Yellow Pages has a 100% dividend payout policy. In FY06, it paid out S$0.085. Due to reduced profitability, its payout this year is likely to be cut to S$0.075. Given its clear dividend payout policy, the dividend discount model (DDM) will be a natural candidate to apply to this company. The following assumptions were made:

  • Dividend per share will fall by 2.5% over the next ten years;
  • A terminal growth rate in dividend of 0% was used; and
  • A discount rate of 5%.
The discount rate is justifable given the stable perating characteristic of the company. DDM gives a fair value of S$1.26.

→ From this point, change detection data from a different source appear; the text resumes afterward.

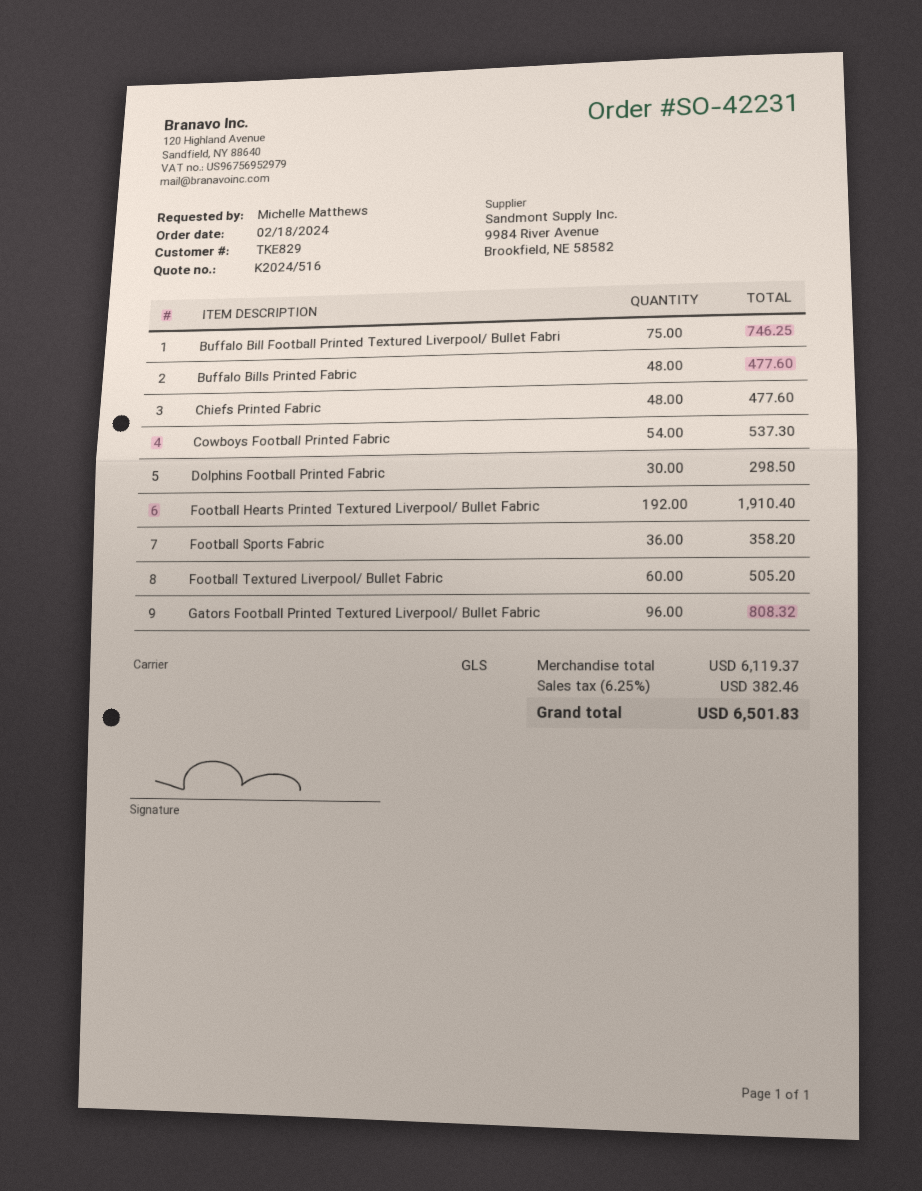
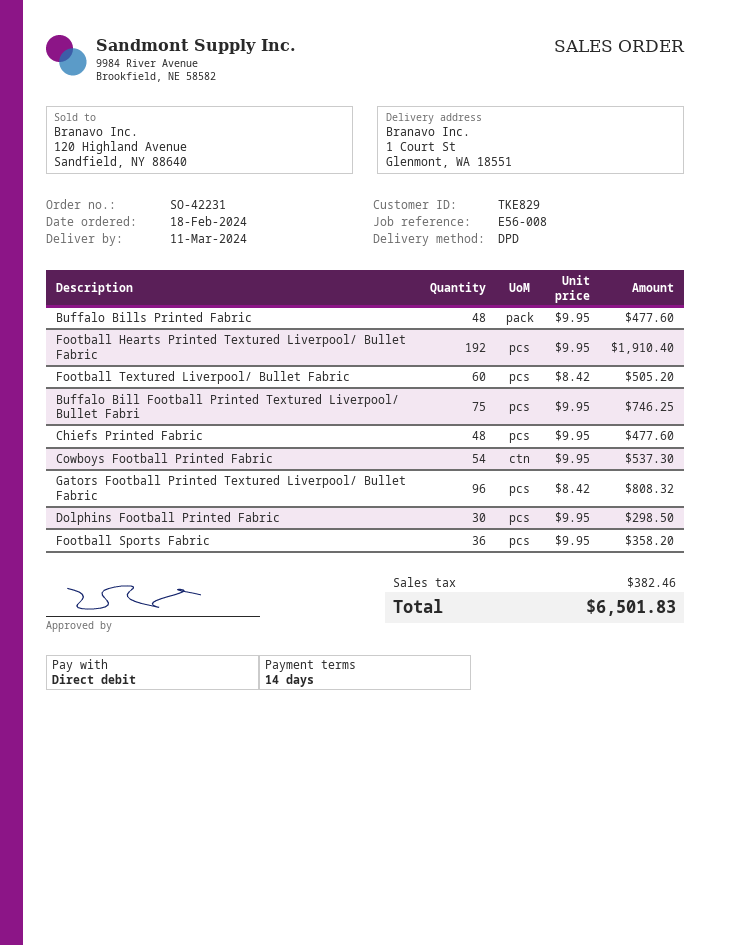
shipping method: GLS -> DPD

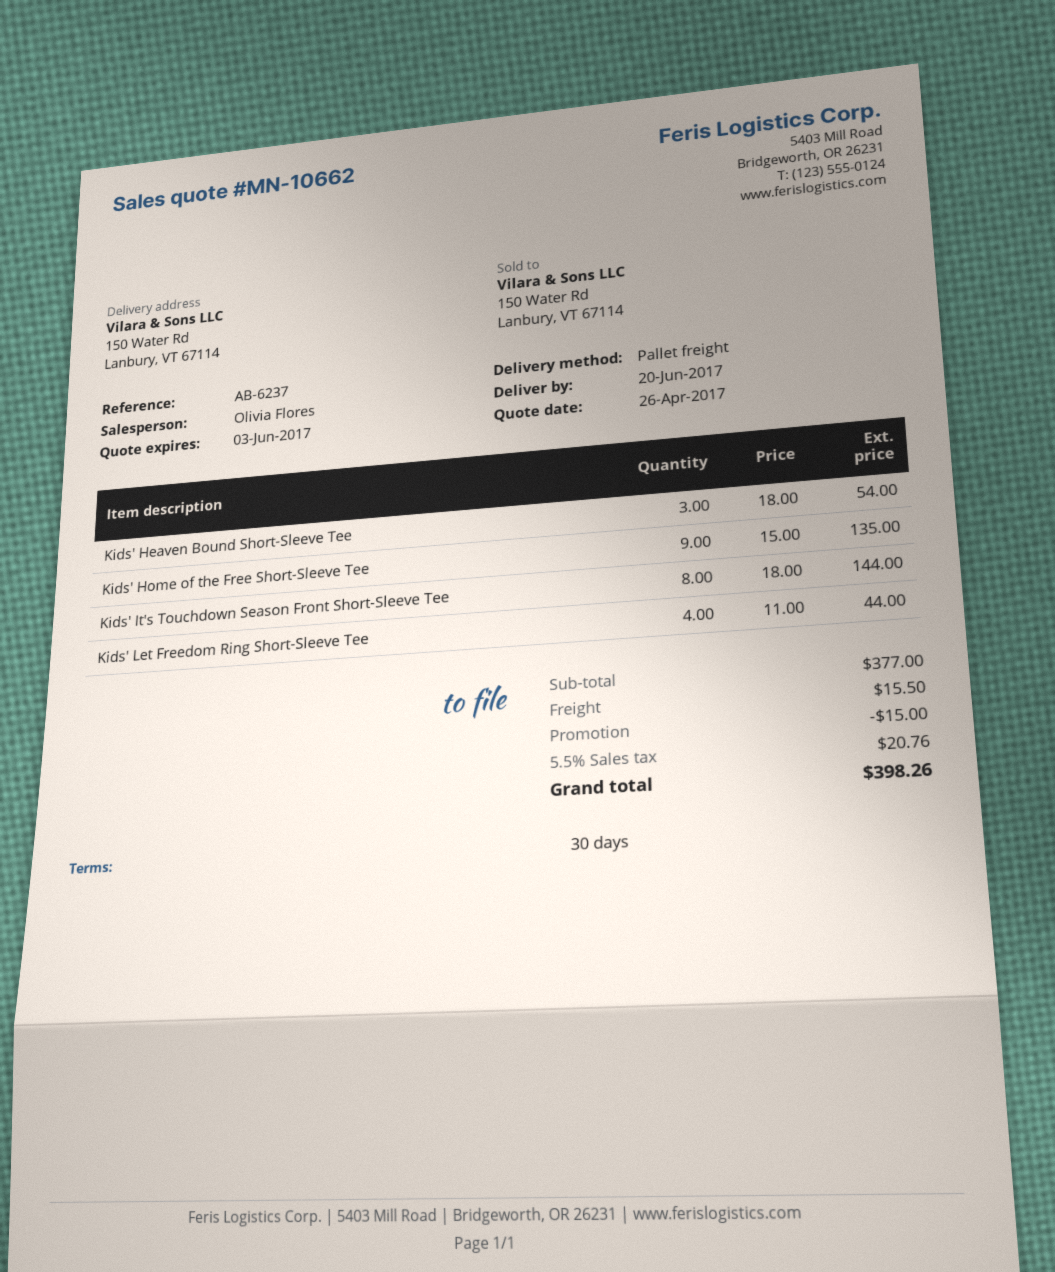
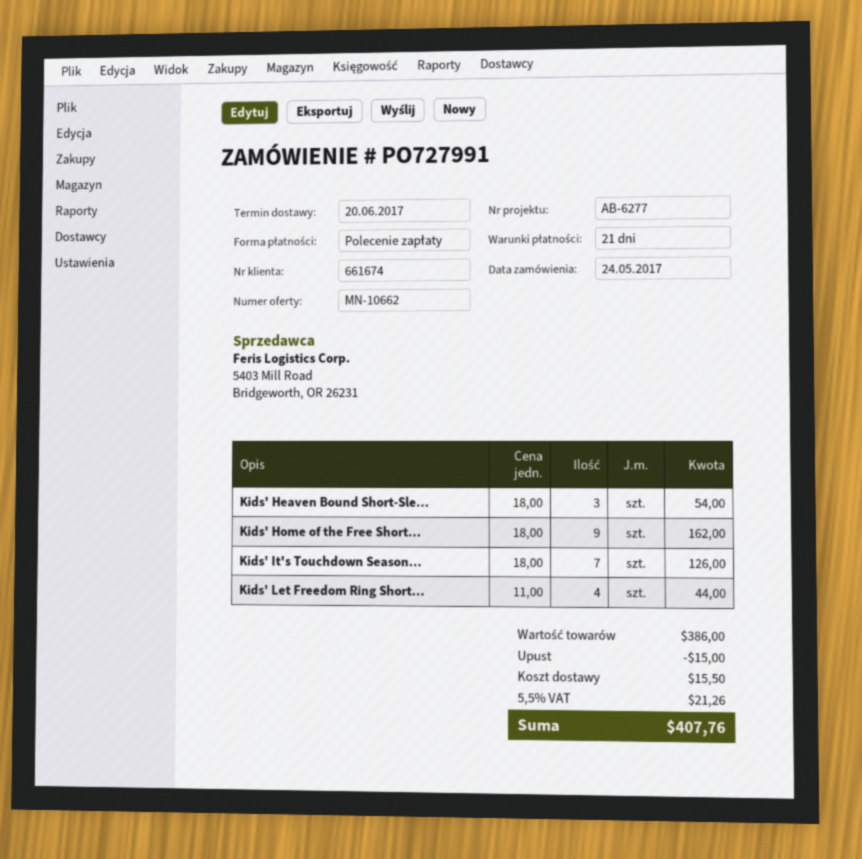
payment terms: 30 days -> 21 days
reference: AB-6237 -> AB-6277
Kids' Home of the Free Short-Sleeve Tee: 9 x 15.00 = 135.00 -> 9 x 18.00 = 162.00
Kids' It's Touchdown Season Front Short-Sleeve Tee: 8 x 18.00 = 144.00 -> 7 x 18.00 = 126.00
subtotal: 377.00 -> 386.00
tax: 5.5% = 20.76 -> 5.5% = 21.26
total: 398.26 -> 407.76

A cross check was done using the discounted cash flow methodology. Its core business generates copious amounts of free cash flow annually. Yellow Pages current free cash flow yield is about 9%. Its cash flow per share would have been higher if not for it being masked by relatively high non cash depreciation charges. This second valuation method returns a fair value of S$1.65 using similar assumptions.

We consider the current market price of S$1.12 to be very attractive as it provides a discount ranging from 11 - 32% from its intrinsic value. We also consider the 7% yield to be attractive given the possibility of a Fed Funds rate cut in the horizon.

As it is lonely to fight against the herd, it is comforting to know that we are on the same page as a superinvestor. In early November, Third Avenue Management LLC popped up as a substantial shareholder of Yellow Pages. The Third Avenue Global Value (Master) Fund L.P. is 5.21% of the company.